#### [Directions]
Output exactly the lines from the one with "Caprino Bergamasco: 5" through the last line of the data below, both included, and nothing more.

(Recorded data)
*** Begin section ***
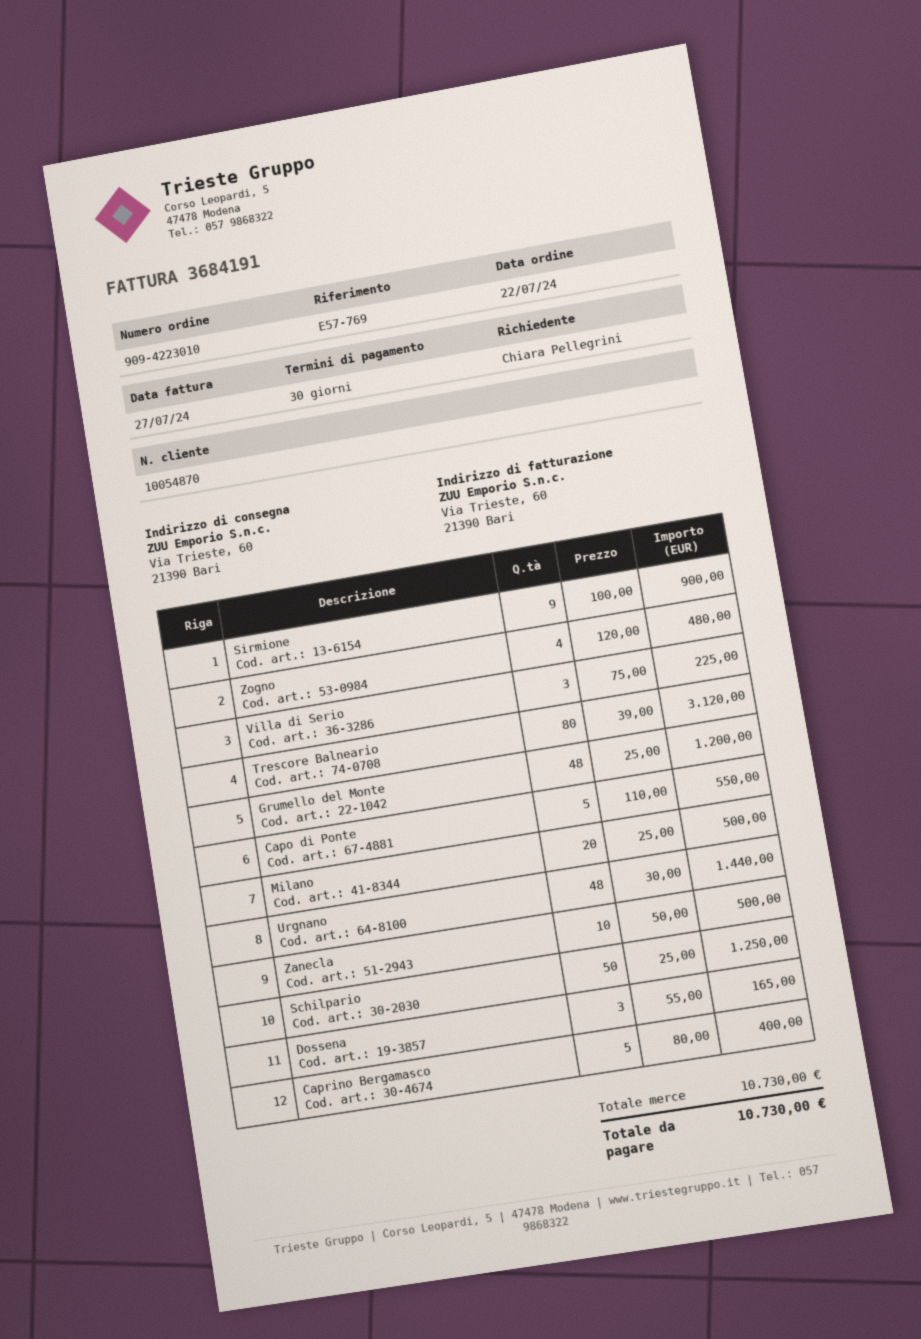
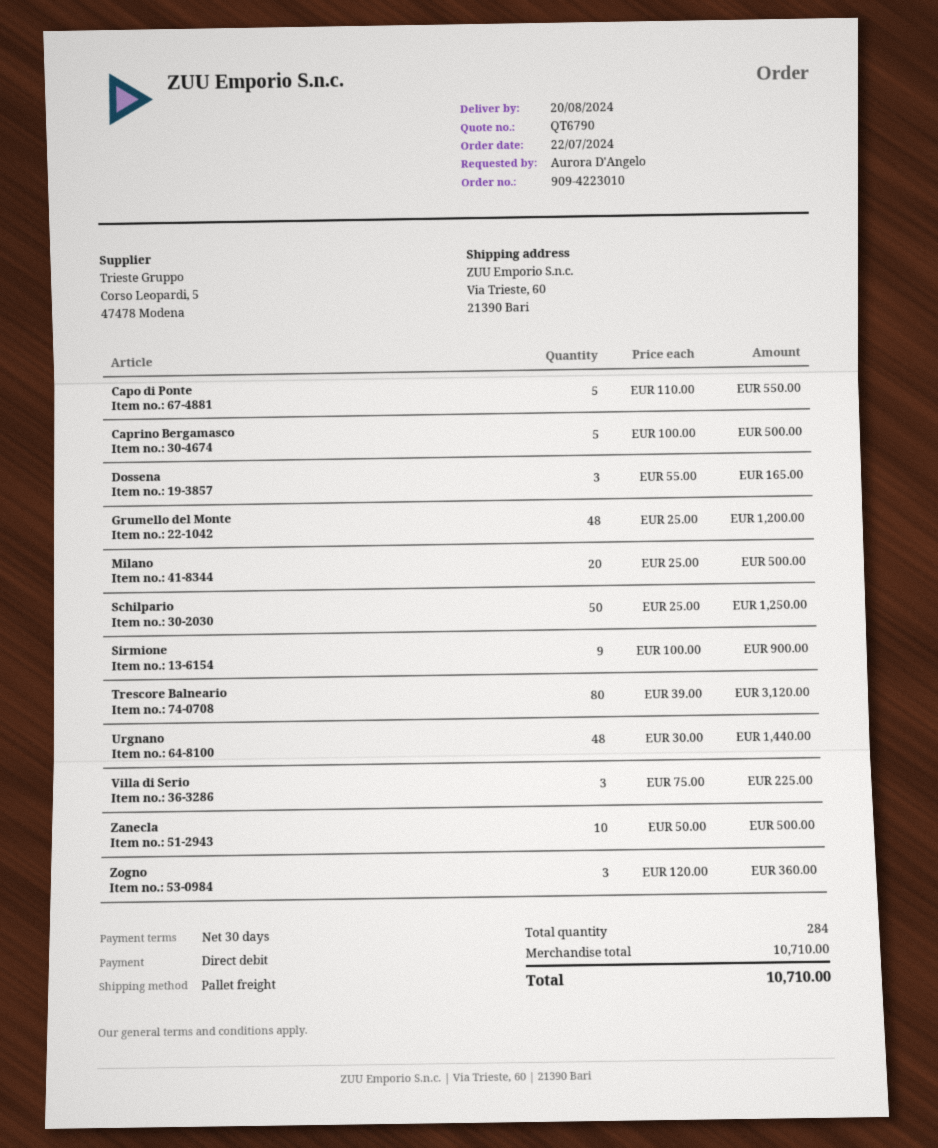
ordered by: Chiara Pellegrini -> Aurora D'Angelo
Zogno: 4 x 120.00 = 480.00 -> 3 x 120.00 = 360.00
Caprino Bergamasco: 5 x 80.00 = 400.00 -> 5 x 100.00 = 500.00
subtotal: 10730.00 -> 10710.00
total: 10730.00 -> 10710.00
*** End section ***
#### [Solution for this problem]
Caprino Bergamasco: 5 x 80.00 = 400.00 -> 5 x 100.00 = 500.00
subtotal: 10730.00 -> 10710.00
total: 10730.00 -> 10710.00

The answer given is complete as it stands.